On nous écrit | Festival du Film Africain de Louxor : De nouvelles étoiles dans le ciel du cinéma africain

Le Festival du film africain de Louxor en est à sa onzième édition qui s’est déroulée du 4 au 10 mars. Entre sections longs et courts métrages, documentaires et fictions, avec des jurys spécifiques, une section réservée à la diaspora africaine dans le monde, des rencontres quotidiennes d’hommages, de débats et de présentation, signatures d’ouvrages publiés par le festival, les ateliers divers en direction des jeunes, la moisson de ce festival est particulièrement intéressante et prometteuse.

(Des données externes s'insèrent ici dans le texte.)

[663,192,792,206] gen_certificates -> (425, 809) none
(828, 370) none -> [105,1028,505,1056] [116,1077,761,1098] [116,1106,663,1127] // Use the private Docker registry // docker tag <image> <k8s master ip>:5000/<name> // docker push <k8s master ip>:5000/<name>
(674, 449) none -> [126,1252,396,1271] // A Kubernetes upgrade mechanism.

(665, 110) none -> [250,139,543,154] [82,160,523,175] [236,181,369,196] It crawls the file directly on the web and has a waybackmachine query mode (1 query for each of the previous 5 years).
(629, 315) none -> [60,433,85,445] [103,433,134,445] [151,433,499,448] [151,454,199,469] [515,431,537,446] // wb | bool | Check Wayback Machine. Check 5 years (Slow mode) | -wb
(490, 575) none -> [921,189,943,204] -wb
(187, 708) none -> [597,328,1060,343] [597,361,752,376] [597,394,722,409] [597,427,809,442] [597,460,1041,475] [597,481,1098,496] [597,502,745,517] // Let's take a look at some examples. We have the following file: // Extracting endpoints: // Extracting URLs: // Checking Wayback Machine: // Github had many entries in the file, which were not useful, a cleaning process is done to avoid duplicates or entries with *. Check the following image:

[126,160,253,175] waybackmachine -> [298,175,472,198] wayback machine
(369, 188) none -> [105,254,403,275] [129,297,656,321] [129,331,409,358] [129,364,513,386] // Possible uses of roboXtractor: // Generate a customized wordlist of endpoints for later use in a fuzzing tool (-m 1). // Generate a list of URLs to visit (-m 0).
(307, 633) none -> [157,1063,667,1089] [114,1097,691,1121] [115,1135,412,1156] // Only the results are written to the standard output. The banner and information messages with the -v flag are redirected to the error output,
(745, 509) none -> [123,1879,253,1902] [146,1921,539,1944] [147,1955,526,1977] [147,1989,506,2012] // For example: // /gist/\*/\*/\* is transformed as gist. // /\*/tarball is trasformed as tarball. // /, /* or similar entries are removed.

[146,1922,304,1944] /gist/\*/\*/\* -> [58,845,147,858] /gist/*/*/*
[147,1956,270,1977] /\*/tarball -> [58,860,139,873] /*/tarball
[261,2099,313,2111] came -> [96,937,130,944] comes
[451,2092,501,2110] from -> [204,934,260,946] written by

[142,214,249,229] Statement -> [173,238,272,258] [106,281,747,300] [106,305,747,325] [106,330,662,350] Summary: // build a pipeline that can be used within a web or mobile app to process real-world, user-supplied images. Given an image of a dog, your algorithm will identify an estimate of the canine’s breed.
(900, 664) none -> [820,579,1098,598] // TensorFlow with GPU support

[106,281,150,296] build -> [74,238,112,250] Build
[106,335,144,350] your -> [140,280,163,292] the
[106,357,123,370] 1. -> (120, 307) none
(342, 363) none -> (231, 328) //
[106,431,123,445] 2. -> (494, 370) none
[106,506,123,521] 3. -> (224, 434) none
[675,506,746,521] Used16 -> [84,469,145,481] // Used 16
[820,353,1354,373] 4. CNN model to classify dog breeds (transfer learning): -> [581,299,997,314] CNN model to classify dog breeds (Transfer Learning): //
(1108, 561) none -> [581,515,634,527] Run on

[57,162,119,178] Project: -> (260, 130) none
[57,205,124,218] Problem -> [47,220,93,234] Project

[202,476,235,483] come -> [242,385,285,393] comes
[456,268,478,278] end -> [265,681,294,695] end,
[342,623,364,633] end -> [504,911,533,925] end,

La participation tunisienne était fort remarquable, à travers le prix décerné au film Communion de Nejib Belkadhi, et la présence active de figures de proue du cinéma et de la critique, Dorra Bouchoucha, Férid Boughdir, Mirvet Kamoun Médini, Kamel Ben Ouanès et moi-même.

Le Festival du film africain de Louxor a eu l’heureuse initiative, lancée par Azza El Houseini, de mettre en œuvre le projet Factory pour le soutien des femmes réalisatrices de cinéma en Afrique et au Moyen-Orient et la consolidation de leurs potentiels. Une nouvelle association des festivals de cinéma africains a été initiée.

Il convient de signaler que ce festival a permis la découverte de nouveaux talents du cinéma africain, aptes à assurer la relève et à se frayer des chemins originaux de création. Dans leur variété de styles et d’approches, ces jeunes talents portent les germes d’un renouveau du cinéma africain.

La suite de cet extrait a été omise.